Mr. Libby focused in particular on protecting the nation against mass casualty attacks

using weapons of mass destruction. For example, he rang the alarm concerning the

nation's failure to develop and stockpile adequate countermeasures against bioterror

threats such as anthrax, smallpox, botulism, and the Ebola virus. A former OVP deputy

reports that Mr. Libby

               was motivated by an extraordinary commitment to
               protecting the nation from terrorist attacks, and particularly
               those that might involve mass casualties from nuclear,
               chemical or biological weapons. His knowledge and
               expertise in these matters predisposed him to raise concerns
               and possible scenarios that others had simply overlooked,

               particularly in the areas of transportation security and bio-

Mr. Libby successfully advocated legislation for Project Biowatch (which provides for

early detection of biological aerosol attacks) and Project Bioshield (which lends Federal

support to the development of medical countermeasures against biological attacks). A

senior official at the National Institutes of Health and renowned expert in the field writes,

"I do not believe that we would have had the Bioshield legislation or several of the

countermeasures that we now have in the Strategic National Stockpile were it not for the

tireless efforts of Mr. Libby." And an OVP staffer reports that due in large part to

Mr. Libby's urging, "the nation's ability to detect and respond to the covert introduction

of fissile material" was strengthened "through the creation of the Domestic Nuclear

Detection Office in the Department of Homeland Security." By stiffening our defenses,

these efforts serve to discourage attacks on America, and may yet save the lives of tens of

thousands of Americans.

       B.      Mr. Libby Has Demonstrated Strong Moral Character

               Several additional themes leap out from the many letters submitted on

Mr. Libby's behalf. Mr. Libby is known for being fair and generous, particularly by the

people who have worked with him. For example, he has mentored countless young

professionals in Washington. Letter after letter portrays Mr. Libby as uncommonly kind

and unselfish, as someone who constantly looks to help others. And Mr. Libby is

regularly described as a modest, genuine man who treats everyone with respect.
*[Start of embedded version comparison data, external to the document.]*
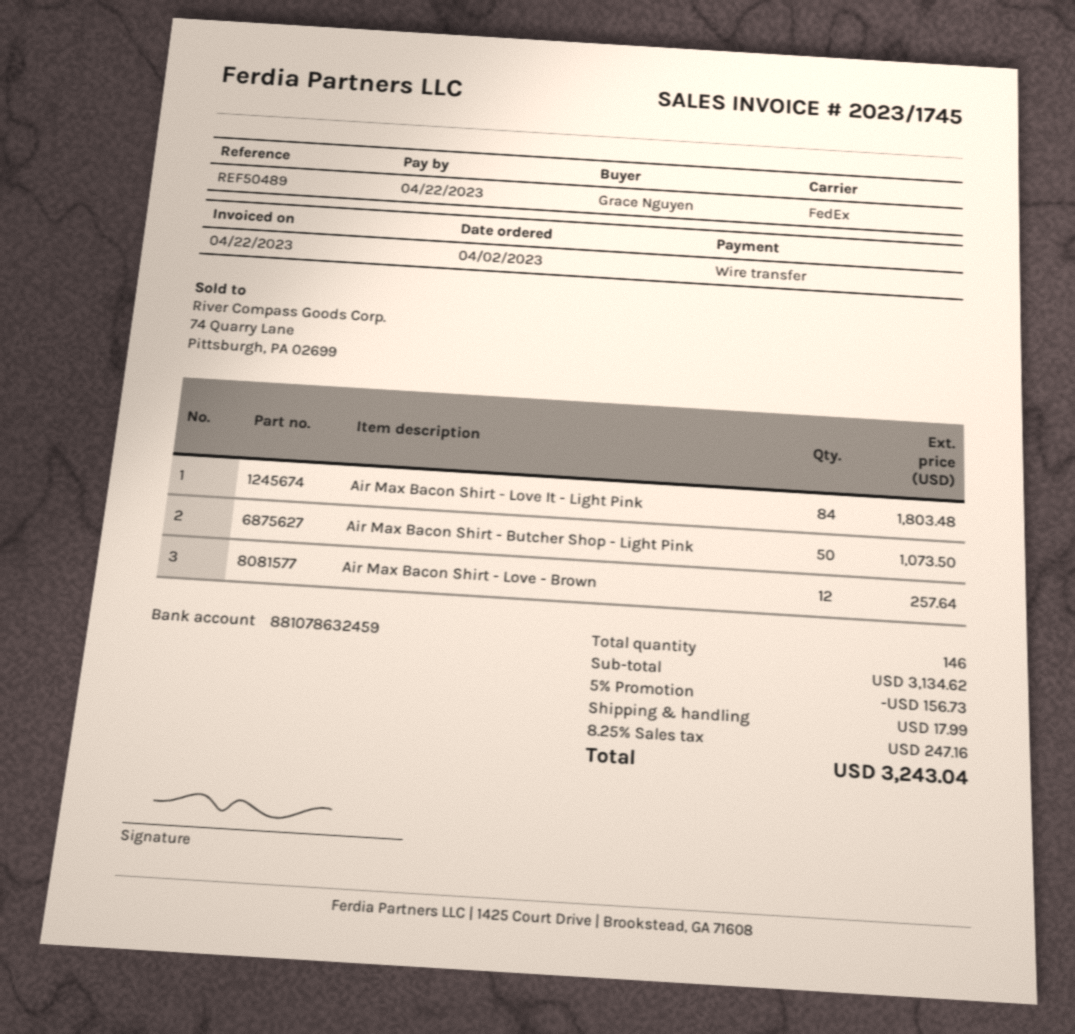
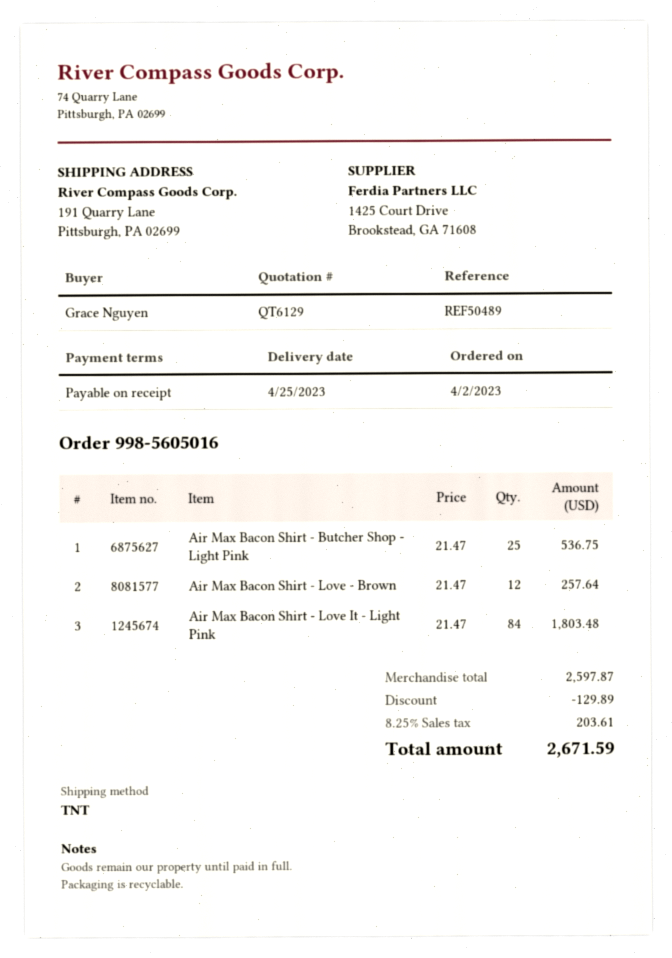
shipping method: FedEx -> TNT
Air Max Bacon Shirt - Butcher Shop - Light Pink: 50 for 1073.50 -> 25 for 536.75
subtotal: 3134.62 -> 2597.87
discount: 156.73 -> 129.89
shipping: 17.99 -> none
tax: 8.25% = 247.16 -> 8.25% = 203.61
total: 3243.04 -> 2671.59

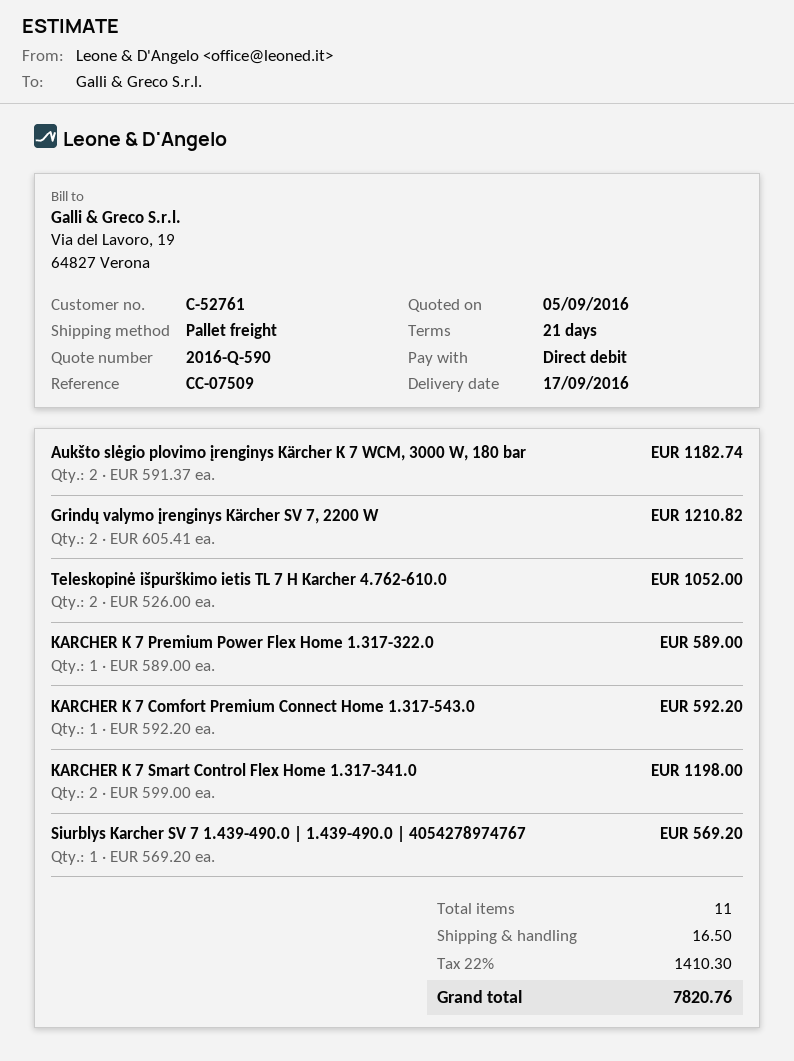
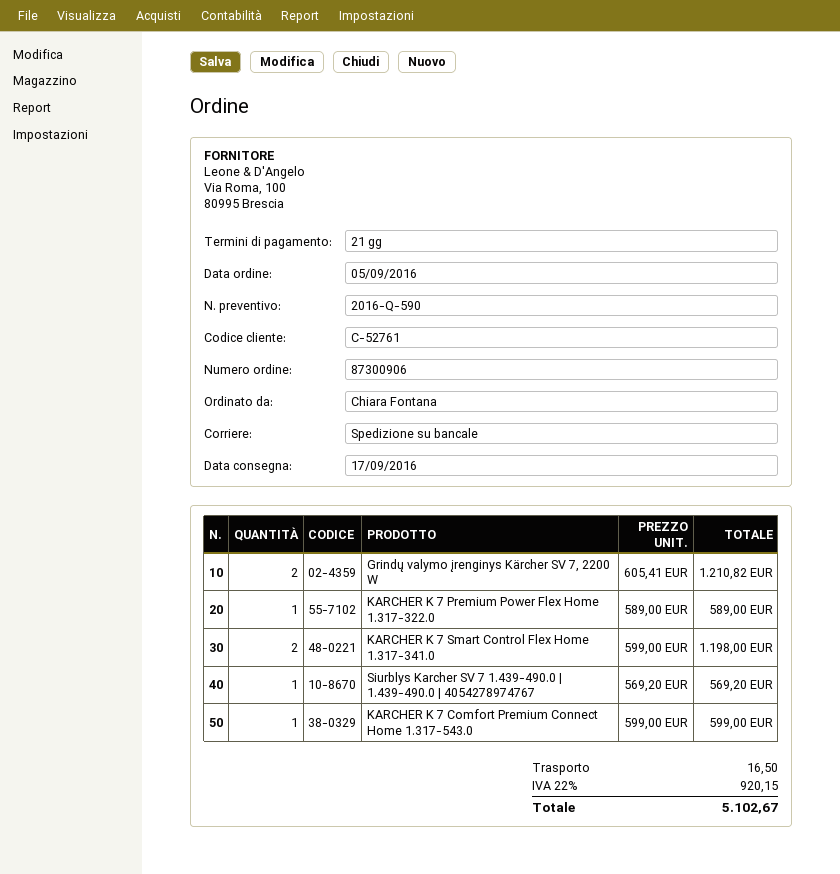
Aukšto slėgio plovimo įrenginys Kärcher K 7 WCM, 3000 W, 180 bar: 2 x 591.37 = 1182.74 -> none
Teleskopinė išpurškimo ietis TL 7 H Karcher 4.762-610.0: 2 x 526.00 = 1052.00 -> none
KARCHER K 7 Comfort Premium Connect Home 1.317-543.0: 1 x 592.20 = 592.20 -> 1 x 599.00 = 599.00
tax: 22% = 1410.30 -> 22% = 920.15
total: 7820.76 -> 5102.67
               As numerous letters show, Mr. Libby's friends and former colleagues

were stunned by his indictment and saddened and perplexed by his conviction. Indeed,

even people who are not particularly close to Mr. Libby are bewildered by this sad turn of

events. This is evidence that the crimes for which he was convicted represent an

aberration in an otherwise upstanding life.

               1.      Mr. Libby Is Known For His Fairness and Generosity

               Mr. Libby was known as a great boss, both in private practice and the

public sector. Commenting on Mr. Libby's appointment as managing partner of two

different law offices, a former colleague noted that such organizations "are notorious for

being difficult to manage. In my mind, Scooter gain[ed] the respect of this prickly group

of people partly due to his terrific skills and talents, but in no small measure also due to

the sense of fairness that imbues all of his actions." Indeed, one of Mr. Libby's former

law partners reports that he was appointed to lead Dechert's Washington office "because

we saw in him a man of character who would give his time and attention to creating an

environment that would allow others to succeed." In a similar vein, a lawyer who

worked for Mr. Libby as an associate remembers:

               Scooter consistently helped other lawyers without their
               even knowing that they benefited from his generosity
               (Scooter was too modest to tell anyone what he did for
               them, and he was not the type of person who sought praise
               for his good deeds). For example, I recall several instances
               in which Scooter brought in a new client or matter to the
               law firm and gave the "credit" in registering the client or
               matter to another lawyer in order to build the other lawyer's
               practice. He did this to his own financial detriment.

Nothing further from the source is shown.